# Source data:
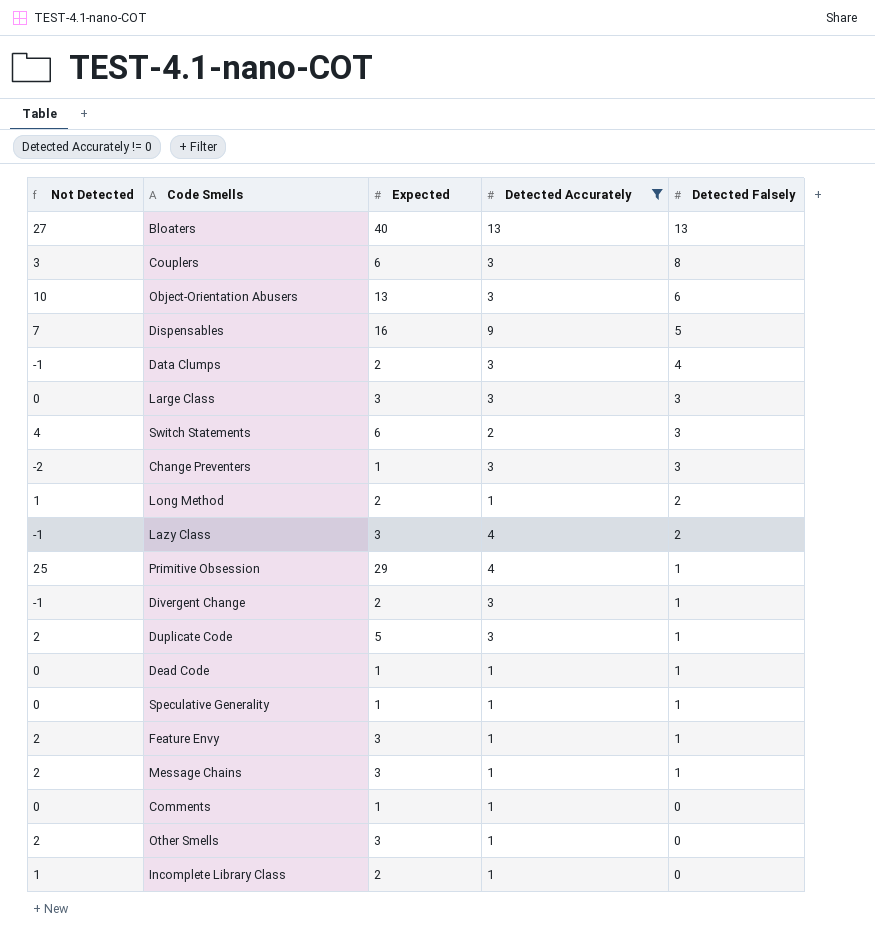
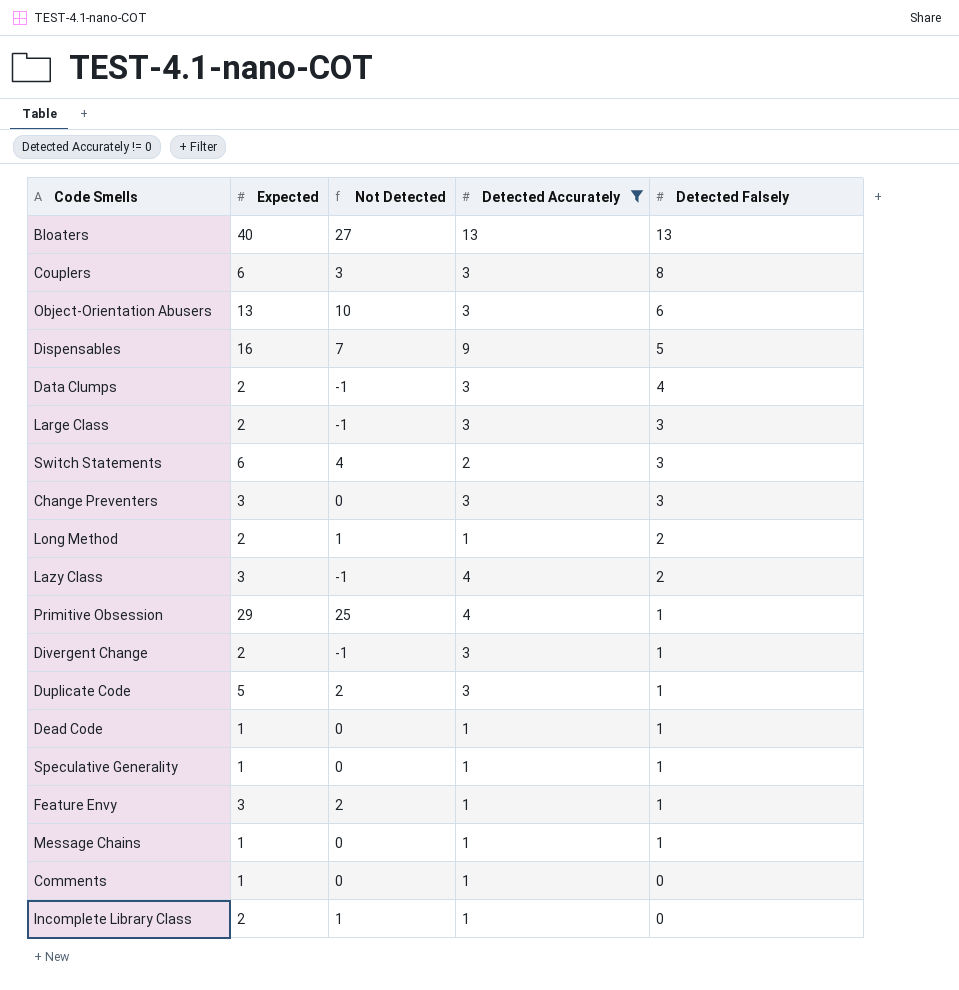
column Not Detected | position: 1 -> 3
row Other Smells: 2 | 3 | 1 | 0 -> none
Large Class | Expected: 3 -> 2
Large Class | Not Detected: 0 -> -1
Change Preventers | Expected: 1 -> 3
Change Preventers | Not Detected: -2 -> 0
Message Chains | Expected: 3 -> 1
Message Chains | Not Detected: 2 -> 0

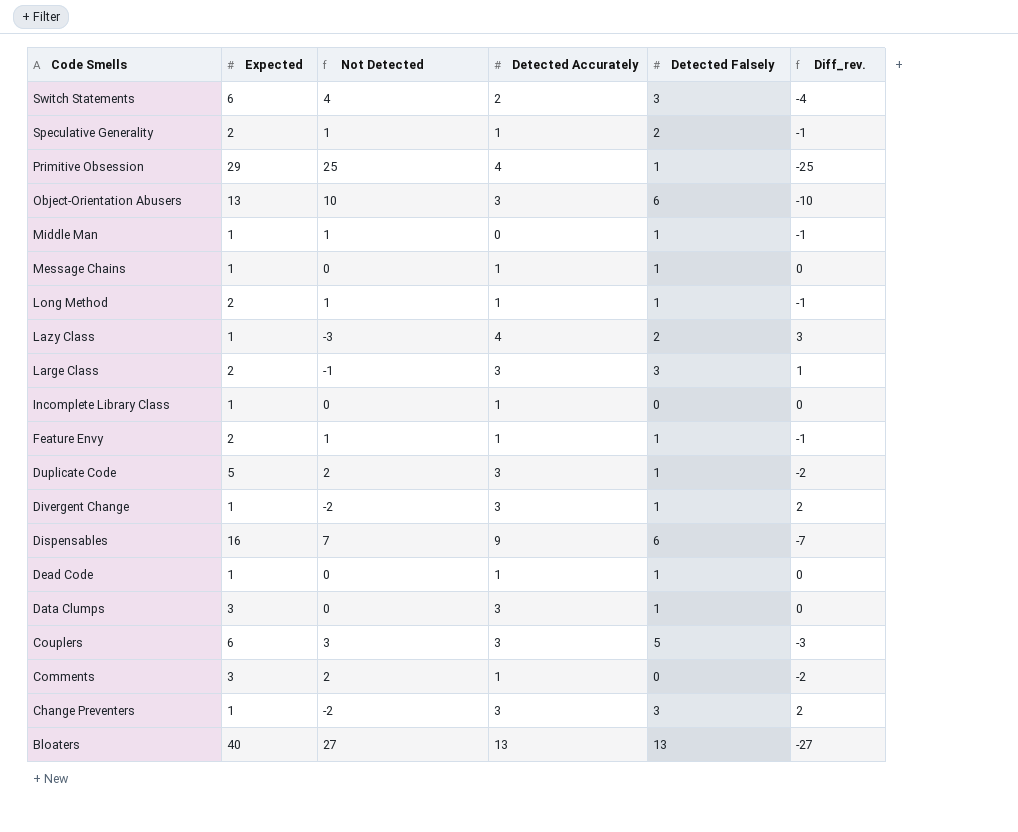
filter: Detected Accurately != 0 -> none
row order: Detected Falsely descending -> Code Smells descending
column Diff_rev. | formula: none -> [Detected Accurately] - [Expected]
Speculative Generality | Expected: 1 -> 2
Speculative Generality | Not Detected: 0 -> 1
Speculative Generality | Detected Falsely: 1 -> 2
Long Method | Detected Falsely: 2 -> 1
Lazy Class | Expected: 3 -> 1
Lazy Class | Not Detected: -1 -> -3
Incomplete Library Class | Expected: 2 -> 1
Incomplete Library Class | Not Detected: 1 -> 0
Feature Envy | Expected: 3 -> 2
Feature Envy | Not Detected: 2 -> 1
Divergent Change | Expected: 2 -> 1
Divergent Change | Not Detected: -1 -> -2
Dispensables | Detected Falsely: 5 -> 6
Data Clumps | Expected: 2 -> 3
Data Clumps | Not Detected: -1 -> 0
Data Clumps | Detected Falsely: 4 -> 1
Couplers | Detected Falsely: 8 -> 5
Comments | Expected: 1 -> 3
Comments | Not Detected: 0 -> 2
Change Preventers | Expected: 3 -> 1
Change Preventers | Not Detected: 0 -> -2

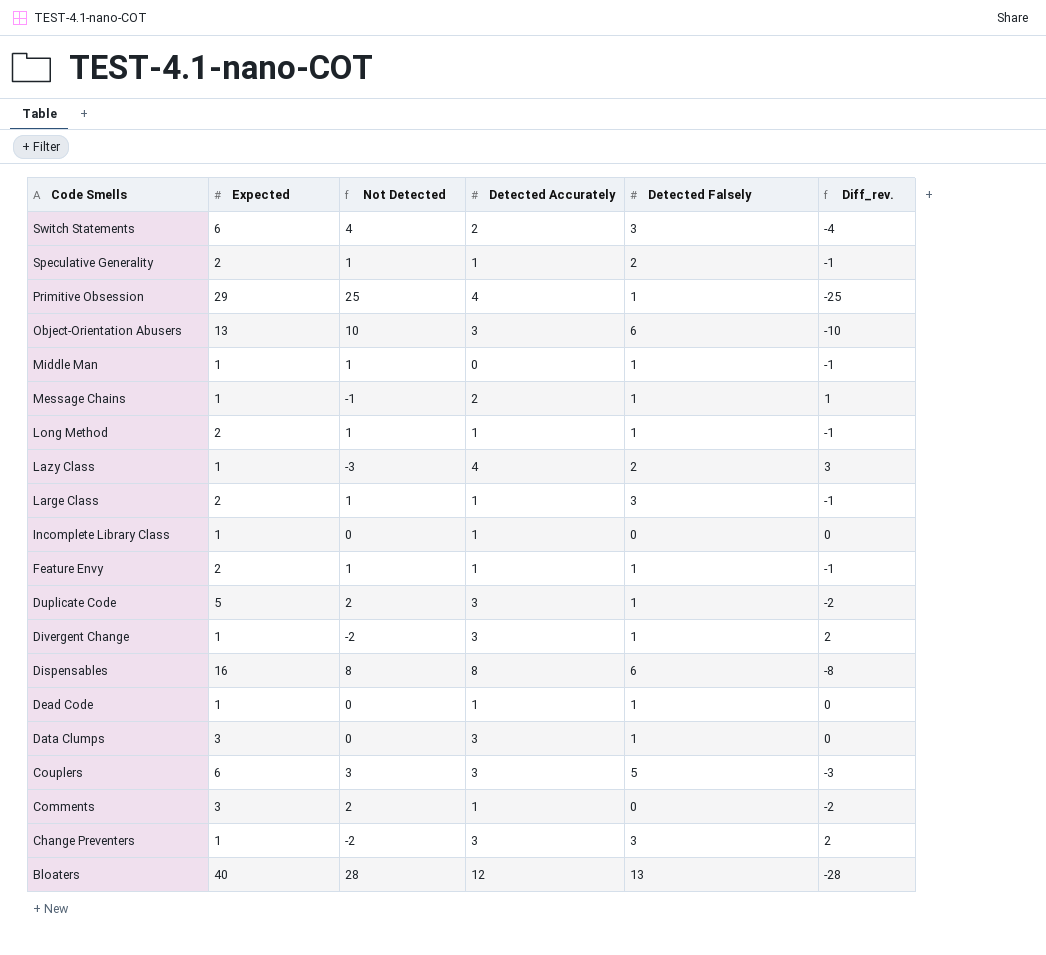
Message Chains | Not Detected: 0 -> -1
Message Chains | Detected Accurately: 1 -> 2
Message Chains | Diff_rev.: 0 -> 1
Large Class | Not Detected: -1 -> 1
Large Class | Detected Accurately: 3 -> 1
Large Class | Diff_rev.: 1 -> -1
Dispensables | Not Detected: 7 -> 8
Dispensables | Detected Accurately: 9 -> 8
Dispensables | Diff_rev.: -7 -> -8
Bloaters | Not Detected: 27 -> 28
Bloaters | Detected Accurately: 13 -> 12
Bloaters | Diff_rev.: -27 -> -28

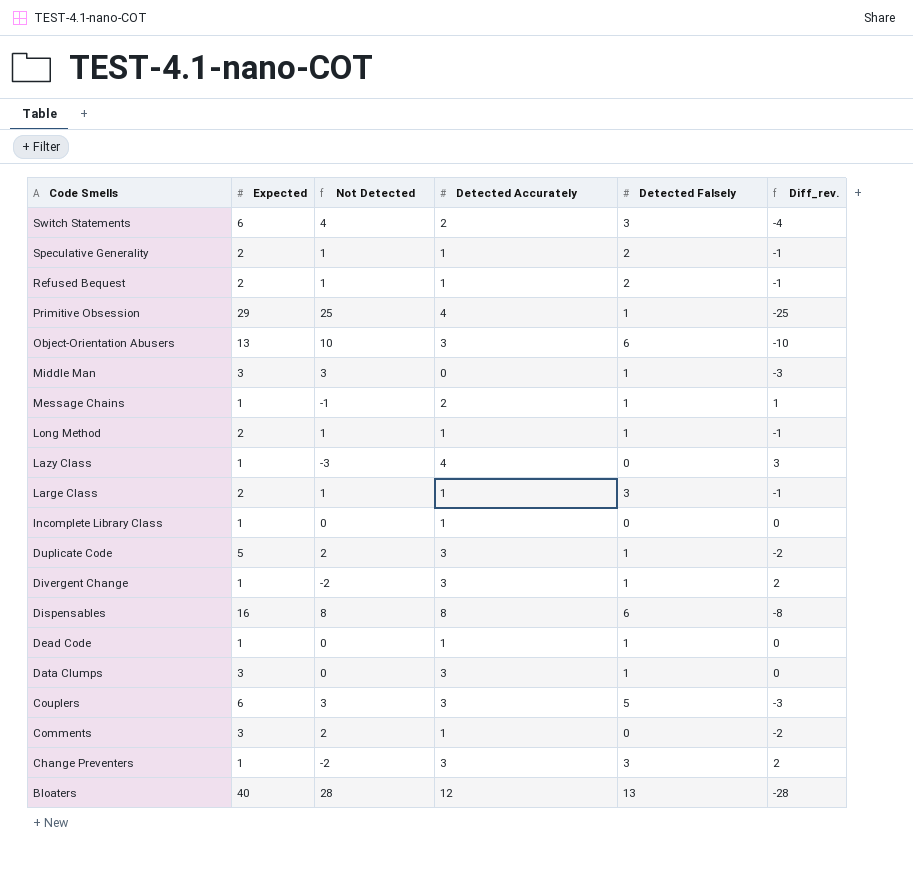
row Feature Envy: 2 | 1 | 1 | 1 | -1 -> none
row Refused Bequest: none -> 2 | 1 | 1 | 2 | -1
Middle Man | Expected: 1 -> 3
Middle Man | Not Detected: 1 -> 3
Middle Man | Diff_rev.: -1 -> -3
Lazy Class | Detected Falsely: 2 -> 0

--

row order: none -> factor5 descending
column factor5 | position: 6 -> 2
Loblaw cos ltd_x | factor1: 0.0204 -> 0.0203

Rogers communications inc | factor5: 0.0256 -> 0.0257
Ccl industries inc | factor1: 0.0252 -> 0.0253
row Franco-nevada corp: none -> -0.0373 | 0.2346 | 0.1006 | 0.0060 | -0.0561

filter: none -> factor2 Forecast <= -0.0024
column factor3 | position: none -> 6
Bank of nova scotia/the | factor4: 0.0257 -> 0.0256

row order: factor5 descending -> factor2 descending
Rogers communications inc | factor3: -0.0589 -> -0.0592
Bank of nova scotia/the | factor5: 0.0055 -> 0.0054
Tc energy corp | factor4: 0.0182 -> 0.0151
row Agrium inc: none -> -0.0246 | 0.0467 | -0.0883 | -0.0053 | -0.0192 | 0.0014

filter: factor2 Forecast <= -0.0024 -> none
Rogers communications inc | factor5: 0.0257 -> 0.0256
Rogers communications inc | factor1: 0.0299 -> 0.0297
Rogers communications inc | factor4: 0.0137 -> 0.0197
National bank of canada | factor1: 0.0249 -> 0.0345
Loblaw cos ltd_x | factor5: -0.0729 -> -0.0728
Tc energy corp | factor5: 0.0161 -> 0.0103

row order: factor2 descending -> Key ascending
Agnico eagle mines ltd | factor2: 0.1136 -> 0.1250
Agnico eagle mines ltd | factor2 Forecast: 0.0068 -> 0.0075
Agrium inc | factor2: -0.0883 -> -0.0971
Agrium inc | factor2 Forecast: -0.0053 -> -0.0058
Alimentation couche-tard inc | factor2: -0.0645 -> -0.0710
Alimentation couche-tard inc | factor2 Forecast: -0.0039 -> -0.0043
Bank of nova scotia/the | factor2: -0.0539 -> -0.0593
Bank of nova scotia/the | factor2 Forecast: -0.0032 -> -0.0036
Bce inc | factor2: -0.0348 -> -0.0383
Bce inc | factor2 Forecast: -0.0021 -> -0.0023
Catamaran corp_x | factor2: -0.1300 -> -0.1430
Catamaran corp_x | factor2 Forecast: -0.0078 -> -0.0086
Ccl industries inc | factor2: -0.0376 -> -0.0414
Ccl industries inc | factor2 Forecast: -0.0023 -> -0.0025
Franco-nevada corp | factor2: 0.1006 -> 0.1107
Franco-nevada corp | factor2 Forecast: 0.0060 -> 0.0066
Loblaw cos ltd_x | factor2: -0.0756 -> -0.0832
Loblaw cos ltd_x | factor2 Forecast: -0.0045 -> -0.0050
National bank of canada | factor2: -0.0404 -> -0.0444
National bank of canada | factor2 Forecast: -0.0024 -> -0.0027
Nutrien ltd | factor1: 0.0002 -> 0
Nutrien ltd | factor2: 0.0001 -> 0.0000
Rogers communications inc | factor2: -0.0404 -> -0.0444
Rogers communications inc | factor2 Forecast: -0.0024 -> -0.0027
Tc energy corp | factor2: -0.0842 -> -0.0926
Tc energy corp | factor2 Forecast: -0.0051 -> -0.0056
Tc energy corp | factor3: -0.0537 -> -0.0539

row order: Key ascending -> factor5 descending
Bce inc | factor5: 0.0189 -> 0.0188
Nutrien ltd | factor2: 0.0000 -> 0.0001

# Problem to solve:
Copy word for word the stretch of entries above from the line that has "Rogers communications inc | factor4: 0.0137" through the line that has "row order: factor2", both ends included, and nothing outside it.

# Response:
Rogers communications inc | factor4: 0.0137 -> 0.0197
National bank of canada | factor1: 0.0249 -> 0.0345
Loblaw cos ltd_x | factor5: -0.0729 -> -0.0728
Tc energy corp | factor5: 0.0161 -> 0.0103

row order: factor2 descending -> Key ascending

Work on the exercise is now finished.